Lose weight must know which exercise is best for you

    Want to lose weight, weight loss exercise is a must, but weight loss exercise can not be carried out blindly, each person's physique is different. So choose a weight loss exercise that suits you, so that you can slim down more effectively. So, which weight loss exercise is best for you ? How can I exercise better to lose weight ? Let's take a look at it.

     1. People who are thin, have insufficient strength, and have low fat content.

    You should slowly exercise your basic physical strength, gradually strengthen your muscle strength, endurance and body softness, and participate in aerobic exercise such as running and swimming. Thin people should pay special attention to diet. You should take more protein-rich foods to increase your muscles, improve your physical fitness, and get more vitamins.

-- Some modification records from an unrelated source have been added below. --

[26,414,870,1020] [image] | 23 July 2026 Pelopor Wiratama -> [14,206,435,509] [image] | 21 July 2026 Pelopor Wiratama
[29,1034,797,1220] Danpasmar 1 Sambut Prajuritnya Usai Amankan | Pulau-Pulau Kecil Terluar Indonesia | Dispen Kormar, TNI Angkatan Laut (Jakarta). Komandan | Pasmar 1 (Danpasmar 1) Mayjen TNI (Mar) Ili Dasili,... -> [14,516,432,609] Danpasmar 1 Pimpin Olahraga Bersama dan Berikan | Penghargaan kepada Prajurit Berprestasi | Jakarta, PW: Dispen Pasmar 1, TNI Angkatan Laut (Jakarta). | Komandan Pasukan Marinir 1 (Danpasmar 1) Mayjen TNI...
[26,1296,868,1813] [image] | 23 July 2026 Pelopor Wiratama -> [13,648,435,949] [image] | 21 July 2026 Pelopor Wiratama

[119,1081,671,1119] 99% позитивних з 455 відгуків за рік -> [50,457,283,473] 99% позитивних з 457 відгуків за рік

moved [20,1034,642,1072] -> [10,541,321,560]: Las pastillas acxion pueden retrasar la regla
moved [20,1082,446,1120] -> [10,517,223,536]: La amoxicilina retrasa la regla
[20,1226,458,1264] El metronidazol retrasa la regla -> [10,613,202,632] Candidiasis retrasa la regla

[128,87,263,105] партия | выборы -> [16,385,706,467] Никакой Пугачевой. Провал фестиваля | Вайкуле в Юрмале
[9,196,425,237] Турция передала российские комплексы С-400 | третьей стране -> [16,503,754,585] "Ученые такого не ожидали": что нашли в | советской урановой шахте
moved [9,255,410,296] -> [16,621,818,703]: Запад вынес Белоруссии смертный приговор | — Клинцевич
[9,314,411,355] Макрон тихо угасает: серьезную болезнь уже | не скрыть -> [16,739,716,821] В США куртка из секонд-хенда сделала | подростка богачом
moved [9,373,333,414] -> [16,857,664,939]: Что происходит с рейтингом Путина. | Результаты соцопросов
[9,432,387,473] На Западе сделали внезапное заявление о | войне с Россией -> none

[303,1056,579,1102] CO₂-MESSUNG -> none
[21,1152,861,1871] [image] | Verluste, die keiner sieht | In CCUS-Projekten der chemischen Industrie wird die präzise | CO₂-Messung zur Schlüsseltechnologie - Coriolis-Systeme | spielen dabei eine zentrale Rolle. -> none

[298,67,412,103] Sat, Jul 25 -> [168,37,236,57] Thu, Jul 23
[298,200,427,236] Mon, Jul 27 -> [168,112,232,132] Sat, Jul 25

    2 , people who are overweight, have high fat content, and have low muscle content.

    Due to the small amount of muscle, this type of people will have a lower protective effect on the joints. Even if the joints are not abnormal, they should avoid climbing, climbing stairs, skipping ropes, etc. This type of group should have more swimming, brisk walking and other sports, can consume fat, and can also reduce the chance of joint damage.


     3 , people with normal weight, but high body fat content.

    More aerobic exercise is indispensable, so you can consume more fat. It should be noted that this group of people should also strengthen their strength training, because strength exercise can improve their basal metabolic rate and reduce fat accumulation.


     About aerobics and strength training

    The intensity of aerobic exercise can be known by the speed of heart rate. We can measure the heart rate per minute by touching the radial artery. The intensity of exercise should decrease with age. The simplest calculation method is 170- age, which is yours. The intensity of exercise that needs to be achieved. If the heart rate is too low, the exercise effect will decrease, and if the heart rate is too high, the body load will be too large. It should be noted that the beginners start from low intensity and avoid excessive exercise.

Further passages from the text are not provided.